The Company’s share of net losses of Geneos for the three months ended March 31, 2021 was $1.5 million; however, only $434,000 was recorded, reducing the Company's total investment in Geneos to $0. Of the total amount, $819,000 was allocated to the equity method investment, reducing the balance to $0 as of March 31, 2021. The remaining $4.2 million loss was allocated to the Company’s Series A and Series A-1 preferred stock investment in Geneos, on a ratable basis, reducing the balance to $0 as of March 31, 2021.
In February 2021, Geneos completed a second closing of its Series A-1 preferred stock financing, in which the Company did not participate. Following this transaction, the Company held approximately 35% of the outstanding equity, on an as-converted to common stock basis.
In March 2022, Geneos completed the closing of a Series A-2 preferred stock financing. The Company invested $2.0 million in the Series A-2 preferred stock financing, which was led by outside investors. The closing date of this transaction was determined to be a VIE reconsideration event; based on the Company’s assessment, Geneos continued to be a VIE as it did not have sufficient equity at risk to finance its activities without additional subordinated financial support.
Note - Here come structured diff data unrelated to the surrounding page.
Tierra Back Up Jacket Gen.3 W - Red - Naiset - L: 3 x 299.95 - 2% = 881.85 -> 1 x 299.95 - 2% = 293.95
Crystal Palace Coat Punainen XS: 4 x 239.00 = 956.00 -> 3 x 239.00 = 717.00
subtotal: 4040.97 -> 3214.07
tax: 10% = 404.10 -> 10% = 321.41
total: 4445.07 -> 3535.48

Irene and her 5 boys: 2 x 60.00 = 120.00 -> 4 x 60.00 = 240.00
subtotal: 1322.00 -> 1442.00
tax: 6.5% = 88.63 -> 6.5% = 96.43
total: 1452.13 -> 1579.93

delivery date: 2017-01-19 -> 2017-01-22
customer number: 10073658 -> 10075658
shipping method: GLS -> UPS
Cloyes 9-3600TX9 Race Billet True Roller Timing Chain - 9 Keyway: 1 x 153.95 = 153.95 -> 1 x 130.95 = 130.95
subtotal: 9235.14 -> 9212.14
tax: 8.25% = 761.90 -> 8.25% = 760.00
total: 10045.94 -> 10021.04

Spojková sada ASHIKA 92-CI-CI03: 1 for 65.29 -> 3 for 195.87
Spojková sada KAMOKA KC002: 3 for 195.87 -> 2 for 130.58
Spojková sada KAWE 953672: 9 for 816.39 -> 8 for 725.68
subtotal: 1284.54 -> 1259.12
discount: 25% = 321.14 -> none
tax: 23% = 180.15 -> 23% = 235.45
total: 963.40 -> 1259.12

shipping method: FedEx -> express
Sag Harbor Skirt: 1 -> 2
The Company continued to not be the primary beneficiary of Geneos, as it did not have the power to direct the activities that most significantly impact Geneos’s economic performance and should not consolidate Geneos. Following this transaction, the Company held approximately 28% of the outstanding equity, on an as-converted to common stock basis. Accordingly, the Company continued to account for its common stock investment in Geneos as an equity method investment under ASC 323 and its preferred stock investments as equity securities under ASC 321.
The fair value of Geneos’s Series A-2 preferred stock was based on the per share price paid by third-party investors. The Company concluded that its Series A-2 preferred stock investment was a similar financial instrument as its Series A-1 preferred stock, and therefore remeasured the carrying value of the Series A-1 preferred stock investment at the Series A-2 preferred stock price, resulting in a gain on remeasurement of $165,000.
The Company recorded its current and accumulated share of net losses of Geneos of $2.2 million, which was allocated to the Series A-1 and Series A-2 preferred stock investment in Geneos, thereby reducing the balance to $0 as of March 31, 2022.
The Company has not made any further investment in Geneos subsequent to March 31, 2022. The Company will not reduce its investment below $0 and will not record its share of further net losses of Geneos as the Company has no obligation to fund Geneos.
In 2023, Geneos completed the closing of its Series A-3 preferred stock financing, in which the Company did not participate. Following this transaction, the Company held approximately 23% of the outstanding equity of Geneos on an as-converted to common stock basis.
The Company continues to exclusively license its SynCon® immunotherapy and CELLECTRA technology platform to Geneos to be used in the field of personalized, neoantigen-based therapy for cancer. The license agreement provides for potential royalty payments to the Company in the event that Geneos commercializes any products using the licensed technology. The Company is not obligated to use any of its assets to fund the future operations of Geneos.